Microcolona cricota

Scientific classification
- Kingdom: Animalia
- Phylum: Arthropoda
- Class: Insecta
- Order: Lepidoptera
- Family: Elachistidae
- Genus: Microcolona
- Species: M. cricota
- Binomial name: Microcolona cricota Meyrick, 1917

= Microcolona cricota =

- Authority: Meyrick, 1917

Species of moth

Microcolona cricota is a moth in the family Elachistidae. It is found in southern India and Assam.

The wingspan is about 9 mm. The forewings are brownish-ochreous, irregularly sprinkled with blackish, sometimes forming a streak connecting discal tufts and a dorsal blotch before the middle. The base is tinged with ochreous whitish.
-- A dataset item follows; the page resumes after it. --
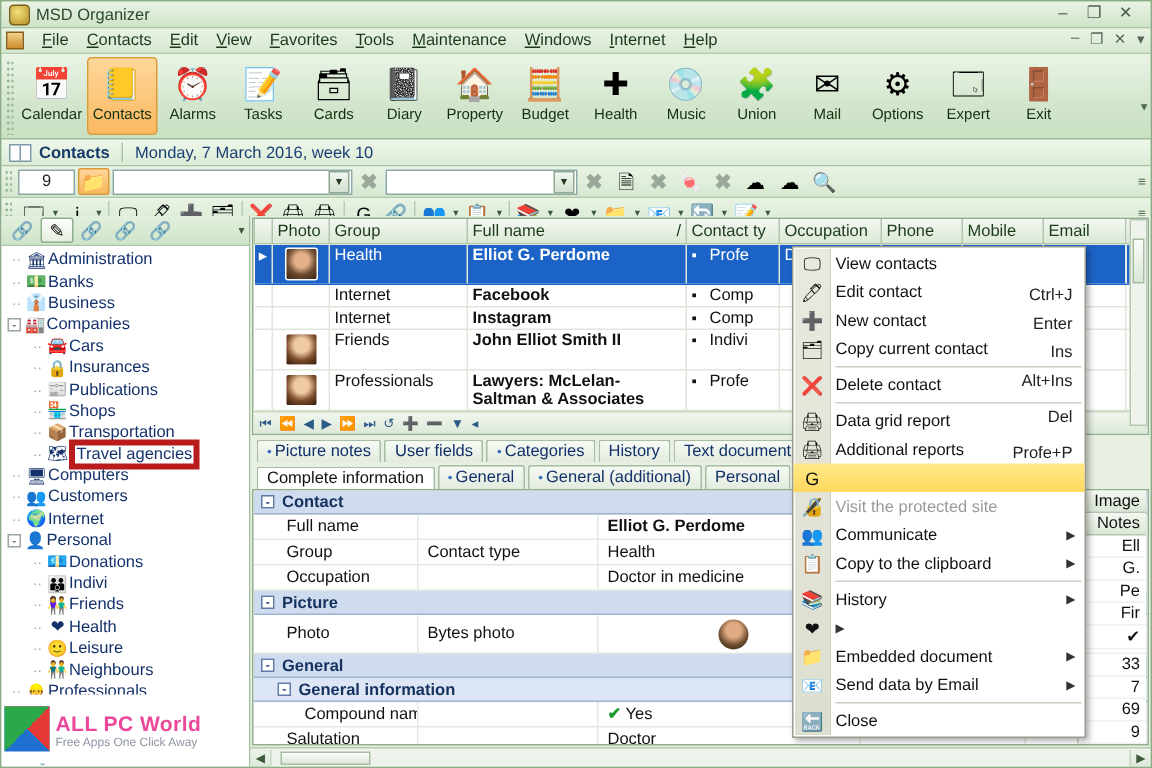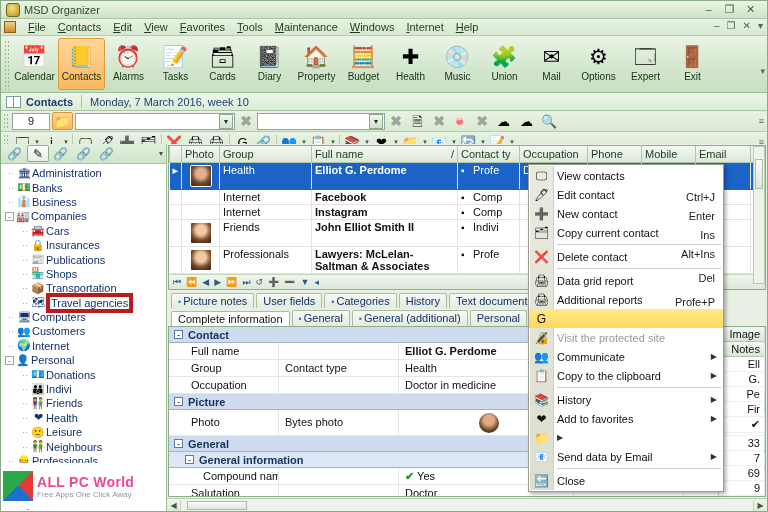"Add to favorites" span.clabel { html: <span>Add to favorites</span> -> none }
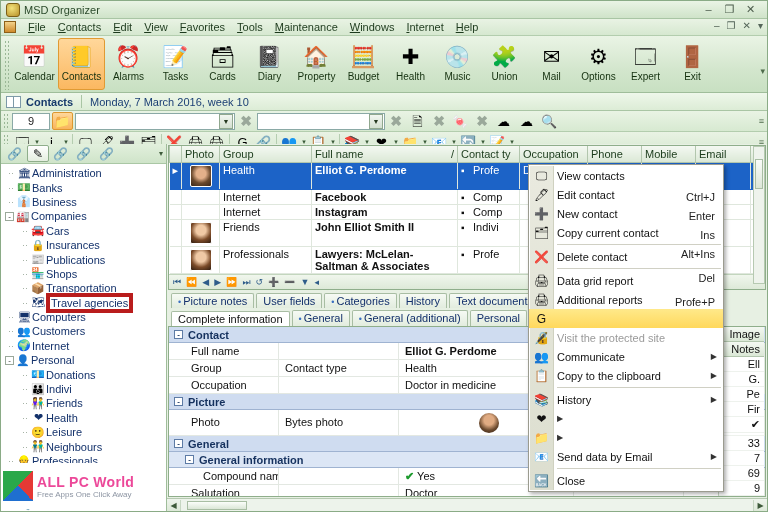"Embedded document" span.clabel { html: none -> <span>Embedded document</span> }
There is an indistinct ochreous-whitish transverse line at one-fifth and a tuft mixed with black beneath the fold at one-fourth of the wing. There is a minute black dot circled with ochreous-whitish towards the costa at two-fifths. There is an elongate blackish mark along the costa at about two-thirds and an ochreous-whitish dot preceding a tuft towards the dorsum in the middle. There is also a tuft on the disc at three-fourths, edged posteriorly with black. Towards the apex, there are some scattered pale golden-metallic scales in the disc, as well as two small black dots on each margin. The hindwings are light grey.